# Litter kwitter



## Toby & Darwin (May 26, 2008)

Has anyone else here tried this and toilet trained their kitties.

We have been using it for about 6 weeks and the cats are great on it - no mess just flush and it is all gone!!!


----------



## ColeosMummy (Aug 27, 2008)

interesting, but confusing, explain?


----------



## Angeli (Jun 2, 2008)

So those Litter Kwitter kits actually do work then.
Good idea, would love to try it with mine but I can just imagine a queue of cats forming outside the bathroom door 24/7.


----------



## Toby & Darwin (May 26, 2008)

If you go to the website www.litterkwitter.com it tells you all about it.

Basically you are teaching your cats to use the toilet rather than a litter tray.
Much less mess and smell and no trodden in poo when they try and cover it up in their tray.


----------



## Saynamore (Feb 28, 2008)

Hee hee, I'd not stand a cat in hell's chance of getting mine to do that rofl


----------



## Toby & Darwin (May 26, 2008)

Well it is working for us and the boys right now.
They always had their tray in the downstairs loo anyway so it was an easy transition to make. 
The downstairs toilet is theirs and the rest of us use the one upstairs.


----------



## Saynamore (Feb 28, 2008)

Do they ever miss and get any on the toilet seat?


----------



## ColeosMummy (Aug 27, 2008)

coleos four could i give it a try x


----------



## Toby & Darwin (May 26, 2008)

They have had the occasional error but are now very good at getting it where it should be.

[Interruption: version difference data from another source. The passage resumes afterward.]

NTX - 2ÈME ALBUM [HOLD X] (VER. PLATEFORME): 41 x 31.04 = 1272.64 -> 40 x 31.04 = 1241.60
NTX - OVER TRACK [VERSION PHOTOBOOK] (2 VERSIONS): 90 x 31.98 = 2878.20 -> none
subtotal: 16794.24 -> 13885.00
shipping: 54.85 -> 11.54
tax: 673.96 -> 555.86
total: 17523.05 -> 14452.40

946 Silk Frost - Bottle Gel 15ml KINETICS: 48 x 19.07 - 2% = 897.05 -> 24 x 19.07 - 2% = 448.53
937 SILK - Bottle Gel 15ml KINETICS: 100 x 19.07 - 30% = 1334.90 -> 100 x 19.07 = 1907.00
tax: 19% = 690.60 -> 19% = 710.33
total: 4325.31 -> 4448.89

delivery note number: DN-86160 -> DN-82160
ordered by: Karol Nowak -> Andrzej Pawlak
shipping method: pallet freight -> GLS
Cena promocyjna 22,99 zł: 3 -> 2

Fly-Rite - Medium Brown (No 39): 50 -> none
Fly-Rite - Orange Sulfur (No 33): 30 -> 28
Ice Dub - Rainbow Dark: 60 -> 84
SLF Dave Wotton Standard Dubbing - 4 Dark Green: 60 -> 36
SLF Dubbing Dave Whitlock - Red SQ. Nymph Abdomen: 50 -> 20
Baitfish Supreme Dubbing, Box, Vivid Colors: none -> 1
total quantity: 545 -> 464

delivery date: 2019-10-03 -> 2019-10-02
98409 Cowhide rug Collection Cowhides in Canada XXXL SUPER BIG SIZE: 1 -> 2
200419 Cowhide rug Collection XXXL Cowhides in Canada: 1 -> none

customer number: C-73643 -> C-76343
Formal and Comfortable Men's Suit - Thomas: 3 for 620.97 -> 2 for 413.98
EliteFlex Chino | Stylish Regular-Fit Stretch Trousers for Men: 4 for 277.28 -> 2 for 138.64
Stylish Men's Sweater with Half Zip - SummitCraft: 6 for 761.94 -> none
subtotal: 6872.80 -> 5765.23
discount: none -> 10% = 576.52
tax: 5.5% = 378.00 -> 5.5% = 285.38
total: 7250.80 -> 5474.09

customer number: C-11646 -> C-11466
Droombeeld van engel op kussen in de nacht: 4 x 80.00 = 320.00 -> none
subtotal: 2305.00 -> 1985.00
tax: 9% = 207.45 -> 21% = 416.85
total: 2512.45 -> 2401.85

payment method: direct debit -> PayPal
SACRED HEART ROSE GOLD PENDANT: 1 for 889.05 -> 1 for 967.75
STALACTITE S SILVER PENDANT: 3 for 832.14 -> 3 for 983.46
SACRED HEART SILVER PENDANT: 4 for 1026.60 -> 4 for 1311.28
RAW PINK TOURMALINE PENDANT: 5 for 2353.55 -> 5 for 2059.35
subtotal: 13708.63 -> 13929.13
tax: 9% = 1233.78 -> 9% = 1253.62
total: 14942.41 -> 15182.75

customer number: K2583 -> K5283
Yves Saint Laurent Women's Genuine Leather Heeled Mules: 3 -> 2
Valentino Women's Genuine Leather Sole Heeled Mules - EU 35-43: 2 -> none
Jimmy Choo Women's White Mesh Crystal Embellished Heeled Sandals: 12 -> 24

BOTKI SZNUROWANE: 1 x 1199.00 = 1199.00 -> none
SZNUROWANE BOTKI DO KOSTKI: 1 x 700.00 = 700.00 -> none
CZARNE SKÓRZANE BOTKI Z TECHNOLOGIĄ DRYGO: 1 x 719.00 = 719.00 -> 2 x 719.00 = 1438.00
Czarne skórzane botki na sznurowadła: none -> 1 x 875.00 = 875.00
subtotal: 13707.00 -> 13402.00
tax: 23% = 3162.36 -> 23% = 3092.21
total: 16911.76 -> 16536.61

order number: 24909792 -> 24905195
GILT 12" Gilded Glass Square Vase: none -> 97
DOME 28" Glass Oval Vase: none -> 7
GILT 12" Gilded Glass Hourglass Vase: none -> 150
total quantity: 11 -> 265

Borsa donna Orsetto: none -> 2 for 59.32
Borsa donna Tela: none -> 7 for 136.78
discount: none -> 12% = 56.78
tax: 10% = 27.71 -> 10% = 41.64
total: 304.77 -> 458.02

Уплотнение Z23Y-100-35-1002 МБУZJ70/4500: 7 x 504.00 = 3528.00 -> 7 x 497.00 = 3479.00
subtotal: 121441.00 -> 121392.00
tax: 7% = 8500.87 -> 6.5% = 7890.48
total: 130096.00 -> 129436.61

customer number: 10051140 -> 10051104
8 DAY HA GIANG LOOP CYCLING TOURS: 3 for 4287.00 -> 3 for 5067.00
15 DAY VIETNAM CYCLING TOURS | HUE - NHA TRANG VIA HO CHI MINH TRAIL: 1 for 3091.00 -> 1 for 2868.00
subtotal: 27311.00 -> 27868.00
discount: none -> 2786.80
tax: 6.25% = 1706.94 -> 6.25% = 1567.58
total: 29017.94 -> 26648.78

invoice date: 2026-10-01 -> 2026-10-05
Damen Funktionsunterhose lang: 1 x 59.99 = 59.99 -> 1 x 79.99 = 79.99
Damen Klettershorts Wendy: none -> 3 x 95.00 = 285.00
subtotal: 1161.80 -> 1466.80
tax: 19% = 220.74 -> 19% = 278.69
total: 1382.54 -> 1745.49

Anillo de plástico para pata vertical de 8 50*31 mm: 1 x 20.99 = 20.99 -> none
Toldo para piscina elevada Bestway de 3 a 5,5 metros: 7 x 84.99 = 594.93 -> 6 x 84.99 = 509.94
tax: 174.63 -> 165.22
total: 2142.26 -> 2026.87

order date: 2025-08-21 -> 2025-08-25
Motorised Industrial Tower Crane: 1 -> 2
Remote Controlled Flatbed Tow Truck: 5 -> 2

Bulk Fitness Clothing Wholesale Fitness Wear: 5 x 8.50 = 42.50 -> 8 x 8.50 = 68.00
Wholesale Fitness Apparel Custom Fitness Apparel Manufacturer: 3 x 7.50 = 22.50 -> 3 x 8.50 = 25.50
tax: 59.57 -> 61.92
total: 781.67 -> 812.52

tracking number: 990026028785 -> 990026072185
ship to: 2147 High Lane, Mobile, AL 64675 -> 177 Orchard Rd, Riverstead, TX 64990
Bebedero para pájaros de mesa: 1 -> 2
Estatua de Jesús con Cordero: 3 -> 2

The only thing that bothers them a bit is the splashback!!!!!


----------



## ColeosMummy (Aug 27, 2008)

right will purchase one


----------



## ColeosMummy (Aug 27, 2008)

what if they fall in the toilet


----------



## Angeli (Jun 2, 2008)

I think it's a brilliant idea!
Your photo's are proof of how super intelligent cats really are.


----------



## ColeosMummy (Aug 27, 2008)

mine isn't hes just gone to stick his nose in toaster


----------



## Toby & Darwin (May 26, 2008)

They learn gradually where to position their feet so that they don't fall.
It takes a few weeks but I think it is well worth it.


----------



## ColeosMummy (Aug 27, 2008)

ooo i want one  x


----------



## Jen26 (Apr 22, 2008)

ive heard of them, but never seen a picture of a cat using one, very clever kitties


----------



## Krazycatlady (Jul 28, 2008)

I've been wanting to get my cats to do this for a really long time now, but we share a house with my boyfriends parents and we usually keep the door between our level and our seperate bathroom closed so id like to do it whenever we move out and i can keep the door open..


----------



## nanamoo (Jul 26, 2008)

i was just talking to my OH about buying 1 of these last night lol its gotta be worth a try


----------



## colliemerles (Nov 2, 2007)

wow,, clever cats,,,,,,,,,,,,,,,,,,,,,,,,,,,,i wonder if i could teach the dogs,,,,,,,,,,,,,,,,,,


----------



## happysaz133 (Jun 5, 2008)

After seeing your pics, I am tempted! Well done!


----------